Temporal dynamic properties in rat brain showing larger and longer-duration R_1ρ responses at 9.4 T after the intravenous injection of 2-deoxy-D-glucose, 2DG (1 g/kg) versus D-glucose, Glc (1 g/kg)—with only minor contributions from osmolality changes (mannitol, 1 g/kg)—and more persistent elevation of blood glucose levels for 2DG versus Glc (in vivo paradigm 2). Representative time-resolved maps show ΔR_1ρ before and 0 to 90 minutes after the injection of Glc (A) versus 2DG (B), where times are 0 to 10 and 80 to 90 minutes for the first and final postinjection maps, respectively; note the difference in ΔR_1ρ gray scale ranges under each series. High-temporal resolution ΔR_1ρ time courses (C) of Glc, 2DG, and mannitol (n=4 each, mean±s.e.m.) are shown for midcortical regions as typified by orange pixels in the inset image; time courses from all brain pixels are qualitatively similar to those of the midcortical regions (not shown).
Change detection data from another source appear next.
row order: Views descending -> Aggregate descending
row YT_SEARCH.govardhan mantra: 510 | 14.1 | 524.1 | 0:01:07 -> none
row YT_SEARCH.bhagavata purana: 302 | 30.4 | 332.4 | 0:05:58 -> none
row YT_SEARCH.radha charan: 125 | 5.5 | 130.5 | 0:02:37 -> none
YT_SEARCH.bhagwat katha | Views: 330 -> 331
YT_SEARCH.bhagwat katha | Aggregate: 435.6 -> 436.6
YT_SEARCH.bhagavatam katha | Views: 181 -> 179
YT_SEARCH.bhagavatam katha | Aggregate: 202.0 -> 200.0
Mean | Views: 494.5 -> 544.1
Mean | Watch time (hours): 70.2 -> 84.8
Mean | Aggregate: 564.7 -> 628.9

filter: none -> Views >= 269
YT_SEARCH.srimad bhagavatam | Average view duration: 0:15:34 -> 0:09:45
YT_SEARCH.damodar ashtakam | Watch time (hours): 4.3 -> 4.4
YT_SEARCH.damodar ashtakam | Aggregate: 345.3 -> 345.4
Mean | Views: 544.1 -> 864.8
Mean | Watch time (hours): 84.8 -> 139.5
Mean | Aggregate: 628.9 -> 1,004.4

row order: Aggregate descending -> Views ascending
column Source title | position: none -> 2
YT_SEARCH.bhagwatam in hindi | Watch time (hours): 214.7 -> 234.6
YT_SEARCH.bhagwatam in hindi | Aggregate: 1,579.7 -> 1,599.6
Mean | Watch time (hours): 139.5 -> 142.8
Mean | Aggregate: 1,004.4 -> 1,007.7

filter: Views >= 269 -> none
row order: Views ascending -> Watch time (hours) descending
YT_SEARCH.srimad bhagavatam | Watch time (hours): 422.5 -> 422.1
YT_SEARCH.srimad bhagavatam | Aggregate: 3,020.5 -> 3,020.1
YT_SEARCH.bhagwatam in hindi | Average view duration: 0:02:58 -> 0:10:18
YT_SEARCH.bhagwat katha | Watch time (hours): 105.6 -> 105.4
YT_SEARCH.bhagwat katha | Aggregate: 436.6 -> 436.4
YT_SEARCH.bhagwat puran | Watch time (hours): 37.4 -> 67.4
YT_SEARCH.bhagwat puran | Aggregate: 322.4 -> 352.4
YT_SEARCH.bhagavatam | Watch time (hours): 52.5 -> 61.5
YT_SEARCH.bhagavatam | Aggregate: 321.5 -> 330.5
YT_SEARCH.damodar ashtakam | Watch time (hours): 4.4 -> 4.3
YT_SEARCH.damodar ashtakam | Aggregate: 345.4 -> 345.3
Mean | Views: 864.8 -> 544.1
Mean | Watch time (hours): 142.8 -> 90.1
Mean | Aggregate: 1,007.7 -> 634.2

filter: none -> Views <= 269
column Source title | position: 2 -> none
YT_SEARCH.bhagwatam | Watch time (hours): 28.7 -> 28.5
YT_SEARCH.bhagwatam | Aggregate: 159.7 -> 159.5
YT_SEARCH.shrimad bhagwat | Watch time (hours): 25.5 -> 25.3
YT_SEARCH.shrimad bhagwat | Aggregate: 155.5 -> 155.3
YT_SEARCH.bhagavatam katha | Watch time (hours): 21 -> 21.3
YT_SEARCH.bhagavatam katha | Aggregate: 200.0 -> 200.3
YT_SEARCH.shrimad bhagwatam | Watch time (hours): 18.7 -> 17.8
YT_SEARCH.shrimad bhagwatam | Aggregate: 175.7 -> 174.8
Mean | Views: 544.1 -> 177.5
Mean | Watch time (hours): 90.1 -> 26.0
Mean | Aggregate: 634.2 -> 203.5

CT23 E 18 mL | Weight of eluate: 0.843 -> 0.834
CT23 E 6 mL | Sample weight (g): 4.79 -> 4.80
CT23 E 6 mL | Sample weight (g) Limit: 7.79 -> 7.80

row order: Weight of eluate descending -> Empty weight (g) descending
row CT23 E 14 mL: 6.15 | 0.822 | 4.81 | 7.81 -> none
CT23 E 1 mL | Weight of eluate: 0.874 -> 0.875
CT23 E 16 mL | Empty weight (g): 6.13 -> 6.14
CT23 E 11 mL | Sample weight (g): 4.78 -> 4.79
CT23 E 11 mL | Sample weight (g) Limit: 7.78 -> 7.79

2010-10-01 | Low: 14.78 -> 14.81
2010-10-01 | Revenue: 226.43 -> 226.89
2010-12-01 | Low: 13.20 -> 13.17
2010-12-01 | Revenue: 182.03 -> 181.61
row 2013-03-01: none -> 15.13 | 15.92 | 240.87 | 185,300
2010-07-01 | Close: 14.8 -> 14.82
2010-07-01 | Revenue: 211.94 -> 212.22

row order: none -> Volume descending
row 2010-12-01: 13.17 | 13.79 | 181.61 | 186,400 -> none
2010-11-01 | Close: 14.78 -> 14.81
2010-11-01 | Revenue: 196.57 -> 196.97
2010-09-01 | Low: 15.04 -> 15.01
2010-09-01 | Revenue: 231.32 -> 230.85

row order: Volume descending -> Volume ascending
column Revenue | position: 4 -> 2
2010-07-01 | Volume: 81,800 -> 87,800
The hypertonic mannitol injection serves as an osmolality control to investigate contributions to ΔR_1ρ owing to any changes in tissue water content. (D) Time courses of blood glucose changes in bench-top studies with injection of 1-g/kg Glc or 1-g/kg 2DG (n=3 each, mean±s.e.m.) show dynamic characteristics that differ from ΔR_1ρ (compare to panel C) at initial time points (<20 minutes), but are similar at later time points; gray bar indicates injection time. CESL, chemical exchange-sensitive spin lock.

Figure 6

Rat-brain glucoCESL contrast at 9.4 T confirmed to be mainly from glucose chemical exchange (in vivo paradigm 3). Blood glucose concentrations were sustained at a steady state in (A) by injecting 0.3 g/kg D-glucose (Glc) over a 1-minute duration (blue arrow), followed by a constant infusion of Glc at 2 g/kg per hour for 1 hour (gray bar). For the 2-deoxy-D-glucose (2DG) studies of (B), a single injection of 1 g/kg was given at time=0. Arterial blood glucose levels at 60 minutes post injection increased to 160±25 mg/dL for Glc and 144±31 mg/dL for 2DG. Time courses of ΔR_1ρ dependence on ω₁ with intravenous injections of Glc (A, n=4, mean±s.e.m.) or 2DG (B, n=5, mean±s.e.m.) show values within midcortical regions, as typified in the inset image of Figure 5C. For clarity, ΔR_1ρ data with ω₁=1,000 Hz is not shown, since it falls between the data for ω₁=500 and 2,000 Hz. The ΔR_1ρ values are much smaller for ω₁=2,000 versus 500 Hz, both for Glc and 2DG, which is expected for responses mainly due to CE effects. CESL, chemical exchange-sensitive spin lock.